How would you define map and filter using foldr in Haskell?

Question

I\'m doing a bit of self study on functional languages (currently using Haskell). I came across a Haskell based assignment which requires defining map and filter in terms of

Answer 1

A different way to think about it - foldr exists because the following recursive pattern is used often:

-- Example 1: Sum up numbers
summa :: Num a => [a] -> a
summa []     = 0
summa (x:xs) = x + suma xs

Taking the product of numbers or even reversing a list looks structurally very similar to the previous recursive function:

-- Example 2: Reverse numbers
reverso :: [a] -> [a]
reverso []      = []
reverso (x:xs)  = x `op` reverso xs
  where
    op = (\curr acc -> acc ++ [curr])

The structure in the above examples only differs in the initial value (0 for summa and [] for reverso) along with the operator between the first value and the recursive call (+ for summa and (\q qs -> qs ++ [q]) for reverso). So the function structure for the above examples can be generally seen as

-- Generic function structure
foo :: (a -> [a] -> [a]) -> [a] -> [a] -> [a]
foo op init_val []      = init_val
foo op init_val (x:xs)  = x `op` foo op init_val xs

To see that this "generic" foo works, we could now rewrite reverso by using foo and passing it the operator, initial value, and the list itself:

-- Test: reverso using foo
foo (\curr acc -> acc ++ [curr]) [] [1,2,3,4]

Let's give foo a more generic type signature so that it works for other problems as well:

foo :: (a -> b -> b) -> b -> [a] -> b

Now, getting back to your question - we could write filter like so:

-- Example 3: filter
filtero :: (a -> Bool) -> [a] -> [a]
filtero p []     = []
filtero p (x:xs) = x `filterLogic` (filtero p xs)
  where
     filterLogic = (\curr acc -> if (p curr) then curr:acc else acc)
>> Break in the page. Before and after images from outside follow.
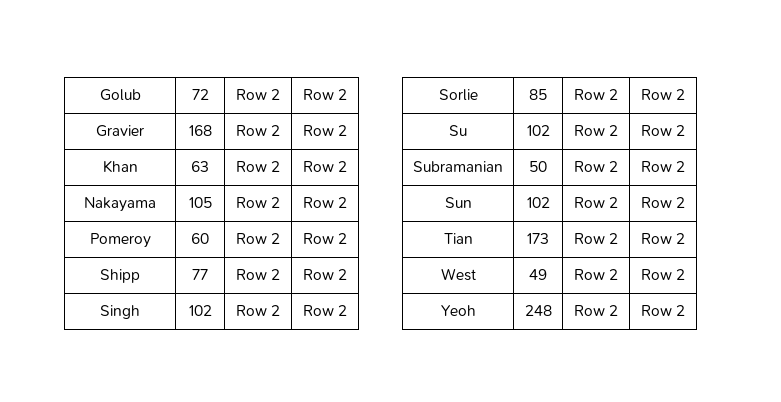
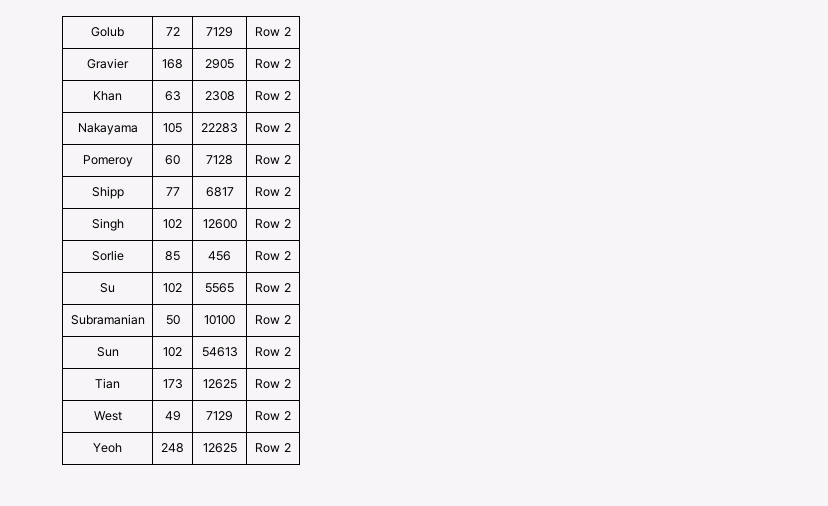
- Golub | 72 | Row 2 | Row 2
+ Golub | 72 | 7129 | Row 2
- Gravier | 168 | Row 2 | Row 2
+ Gravier | 168 | 2905 | Row 2
- Khan | 63 | Row 2 | Row 2
+ Khan | 63 | 2308 | Row 2
- Nakayama | 105 | Row 2 | Row 2
+ Nakayama | 105 | 22283 | Row 2
- Pomeroy | 60 | Row 2 | Row 2
+ Pomeroy | 60 | 7128 | Row 2
- Shipp | 77 | Row 2 | Row 2
+ Shipp | 77 | 6817 | Row 2
- Singh | 102 | Row 2 | Row 2
+ Singh | 102 | 12600 | Row 2
- Sorlie | 85 | Row 2 | Row 2
+ Sorlie | 85 | 456 | Row 2
- Su | 102 | Row 2 | Row 2
+ Su | 102 | 5565 | Row 2
- Subramanian | 50 | Row 2 | Row 2
+ Subramanian | 50 | 10100 | Row 2
- Sun | 102 | Row 2 | Row 2
+ Sun | 102 | 54613 | Row 2
- Tian | 173 | Row 2 | Row 2
+ Tian | 173 | 12625 | Row 2
- West | 49 | Row 2 | Row 2
+ West | 49 | 7129 | Row 2
- Yeoh | 248 | Row 2 | Row 2
+ Yeoh | 248 | 12625 | Row 2

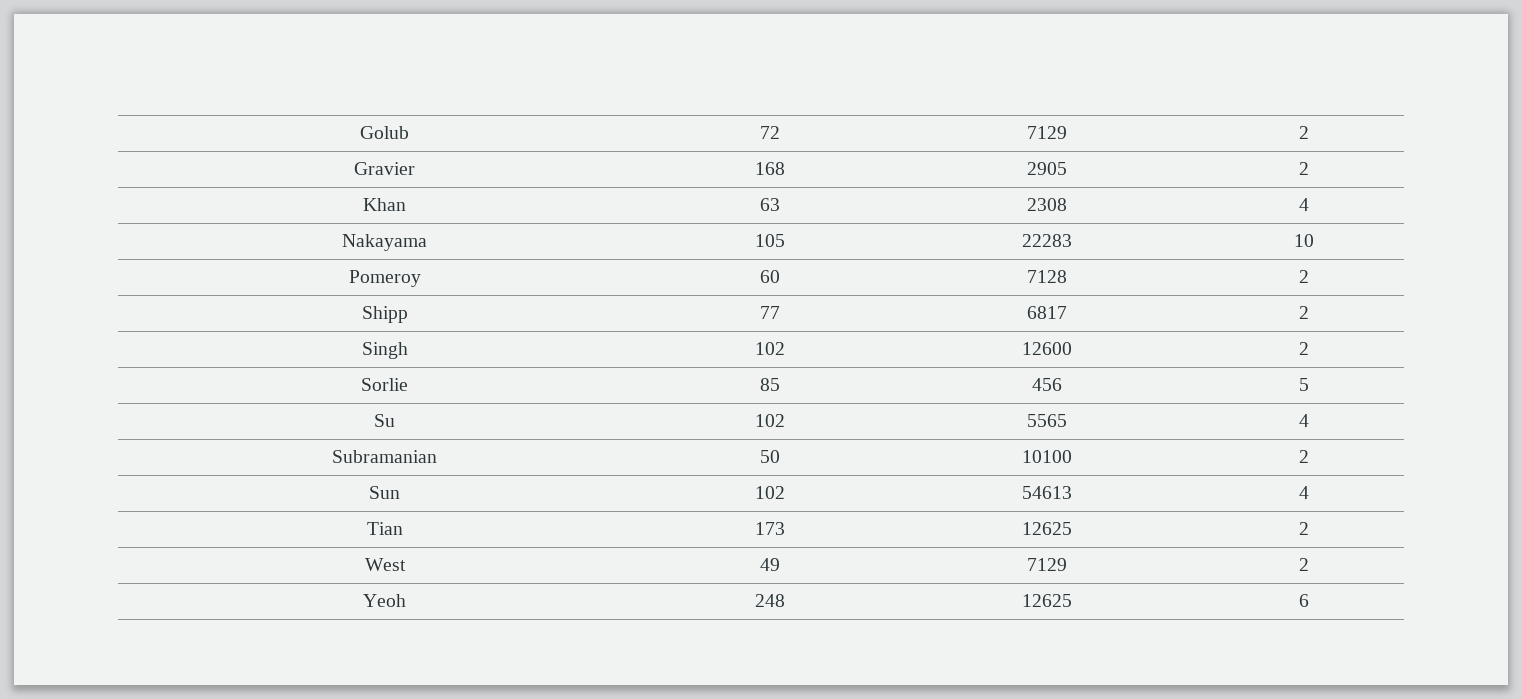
- Golub | 72 | 7129 | Row 2
+ Golub | 72 | 7129 | 2
- Gravier | 168 | 2905 | Row 2
+ Gravier | 168 | 2905 | 2
- Khan | 63 | 2308 | Row 2
+ Khan | 63 | 2308 | 4
- Nakayama | 105 | 22283 | Row 2
+ Nakayama | 105 | 22283 | 10
- Pomeroy | 60 | 7128 | Row 2
+ Pomeroy | 60 | 7128 | 2
- Shipp | 77 | 6817 | Row 2
+ Shipp | 77 | 6817 | 2
- Singh | 102 | 12600 | Row 2
+ Singh | 102 | 12600 | 2
- Sorlie | 85 | 456 | Row 2
+ Sorlie | 85 | 456 | 5
- Su | 102 | 5565 | Row 2
+ Su | 102 | 5565 | 4
- Subramanian | 50 | 10100 | Row 2
+ Subramanian | 50 | 10100 | 2
- Sun | 102 | 54613 | Row 2
+ Sun | 102 | 54613 | 4
- Tian | 173 | 12625 | Row 2
+ Tian | 173 | 12625 | 2
- West | 49 | 7129 | Row 2
+ West | 49 | 7129 | 2
- Yeoh | 248 | 12625 | Row 2
+ Yeoh | 248 | 12625 | 6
This again has a very similar structure to summa and reverso. Hence, we should be able to use foo to rewrite it. Let's say we want to filter the even numbers from the list [1,2,3,4]. Then again we pass foo the operator (in this case filterLogic), initial value, and the list itself. filterLogic in this example takes a p function, called a predicate, which we'll have to define for the call:

let p = even in foo (\curr acc -> if (p curr) then curr:acc else acc) [] [1,2,3,4] 
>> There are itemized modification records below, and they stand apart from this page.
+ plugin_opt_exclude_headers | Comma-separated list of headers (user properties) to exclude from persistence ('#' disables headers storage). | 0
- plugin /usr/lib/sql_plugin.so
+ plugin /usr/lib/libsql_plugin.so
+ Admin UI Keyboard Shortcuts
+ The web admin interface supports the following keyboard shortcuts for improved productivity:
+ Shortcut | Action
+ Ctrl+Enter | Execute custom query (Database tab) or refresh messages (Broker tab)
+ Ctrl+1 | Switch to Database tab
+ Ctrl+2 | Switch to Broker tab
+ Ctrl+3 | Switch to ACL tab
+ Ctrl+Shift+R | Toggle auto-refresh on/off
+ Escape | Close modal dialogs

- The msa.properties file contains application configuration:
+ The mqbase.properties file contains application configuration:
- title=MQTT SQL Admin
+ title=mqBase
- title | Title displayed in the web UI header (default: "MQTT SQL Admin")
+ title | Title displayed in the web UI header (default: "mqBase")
foo in Haskell is called foldr. So, we've rewritten filter using foldr.

let p = even in foldr (\curr acc -> if (p curr) then curr:acc else acc) [] [1,2,3,4] 

So, filter can be written with foldr as we've seen:

-- Solution 1: filter using foldr
filtero' :: (a -> Bool) -> [a] -> [a]
filtero' p xs = foldr (\curr acc -> if (p curr) then curr:acc else acc) [] xs 

As for map, we could also write it as

-- Example 4: map
mapo :: (a -> b) -> [a] -> [b]
mapo f []   = []
mapo f (x:xs) = x `op` (mapo f xs)
  where
    op = (\curr acc -> (f curr) : acc)

which therefore can be rewritten using foldr. For example, to multiply every number in a list by two:

let f = (* 2) in foldr (\curr acc -> (f curr) : acc) [] [1,2,3,4]
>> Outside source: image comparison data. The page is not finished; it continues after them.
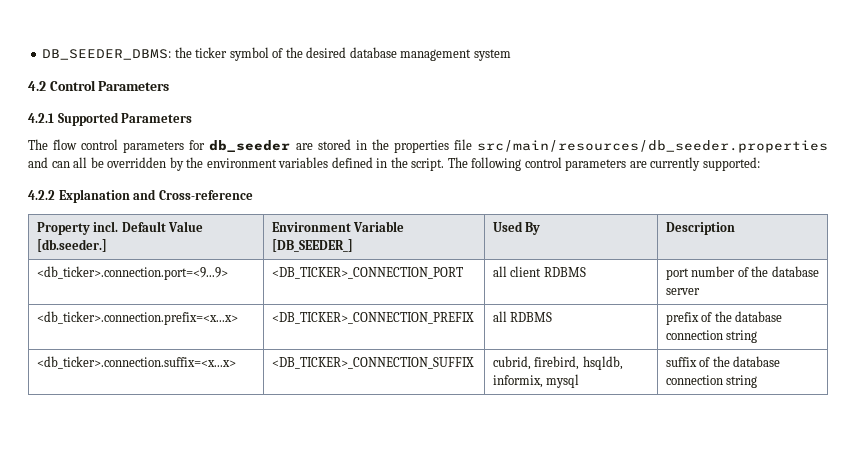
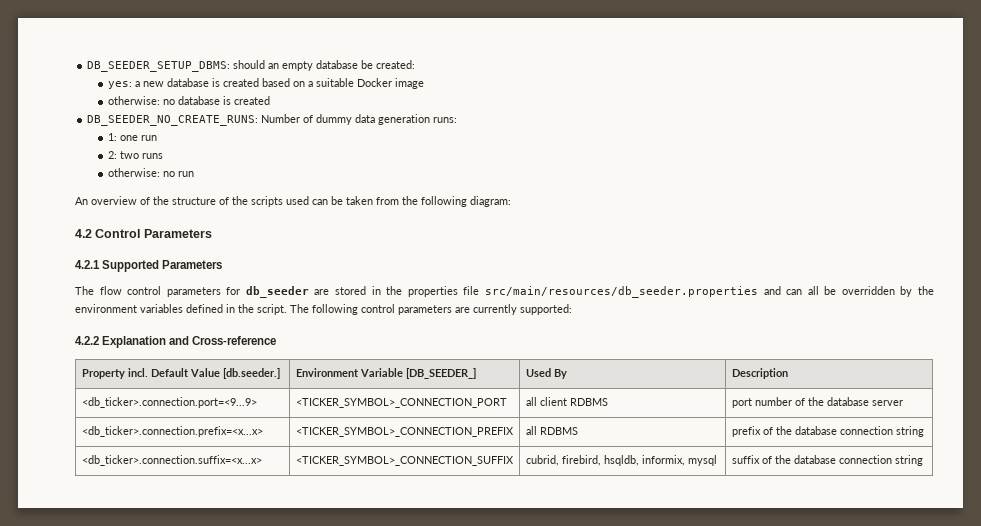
- DB_SEEDER_DBMS: the ticker symbol of the desired database management system
+ DB_SEEDER_SETUP_DBMS: should an empty database be created:
+ yes: a new database is created based on a suitable Docker image
+ otherwise: no database is created
+ DB_SEEDER_NO_CREATE_RUNS: Number of dummy data generation runs:
+ 1: one run
+ 2: two runs
+ otherwise: no run
+ An overview of the structure of the scripts used can be taken from the following diagram:
- <db_ticker>.connection.port=<9...9> | <DB_TICKER>_CONNECTION_PORT | all client RDBMS | port number of the database server
+ <db_ticker>.connection.port=<9...9> | <TICKER_SYMBOL>_CONNECTION_PORT | all client RDBMS | port number of the database server
- <db_ticker>.connection.prefix=<x...x> | <DB_TICKER>_CONNECTION_PREFIX | all RDBMS | prefix of the database connection string
+ <db_ticker>.connection.prefix=<x...x> | <TICKER_SYMBOL>_CONNECTION_PREFIX | all RDBMS | prefix of the database connection string
- <db_ticker>.connection.suffix=<x...x> | <DB_TICKER>_CONNECTION_SUFFIX | cubrid, firebird, hsqldb, informix, mysql | suffix of the database connection string
+ <db_ticker>.connection.suffix=<x...x> | <TICKER_SYMBOL>_CONNECTION_SUFFIX | cubrid, firebird, hsqldb, informix, mysql | suffix of the database connection string

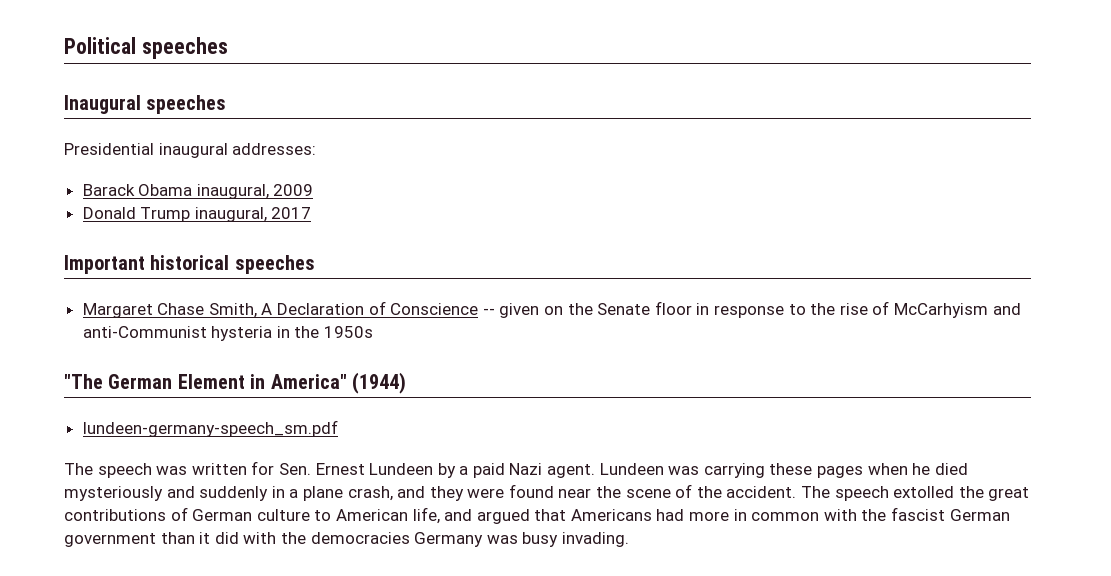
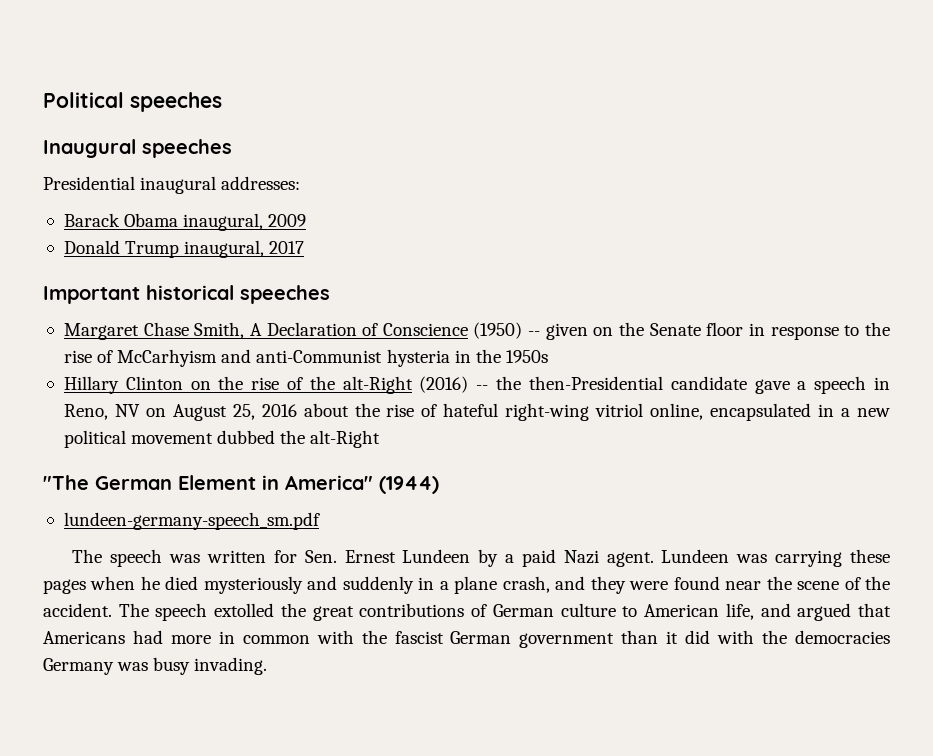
- Margaret Chase Smith, A Declaration of Conscience -- given on the Senate floor in response to the rise of McCarhyism and anti-Communist hysteria in the 1950s
+ Margaret Chase Smith, A Declaration of Conscience (1950) -- given on the Senate floor in response to the rise of McCarhyism and anti-Communist hysteria in the 1950s
+ Hillary Clinton on the rise of the alt-Right (2016) -- the then-Presidential candidate gave a speech in Reno, NV on August 25, 2016 about the rise of hateful right-wing vitriol online, encapsulated in a new political movement dubbed the alt-Right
So, map can be written with foldr as we've seen:

-- Solution 2: map using foldr
mapo' :: (a -> b) -> [a] -> [b]
mapo' f xs = foldr (\curr acc -> (f curr) : acc) [] xs

Answer 2

Your solution almost works .) The problem is that you've got two differend bindings for x in both your functions (Inside the patternmatching and inside your lambda expression), therefore you loose track of the first Element.

map'            :: (a -> b) -> [a] -> [b]
map' f []       = []
map' f (x:xs)   = foldr (\x xs -> (f x):xs) [] (x:xs)

filter'             :: (a -> Bool) -> [a] -> [a]
filter' p []        = []
filter' p (x:xs)    = foldr (\x xs -> if p x then x:xs else xs ) [] (x:xs)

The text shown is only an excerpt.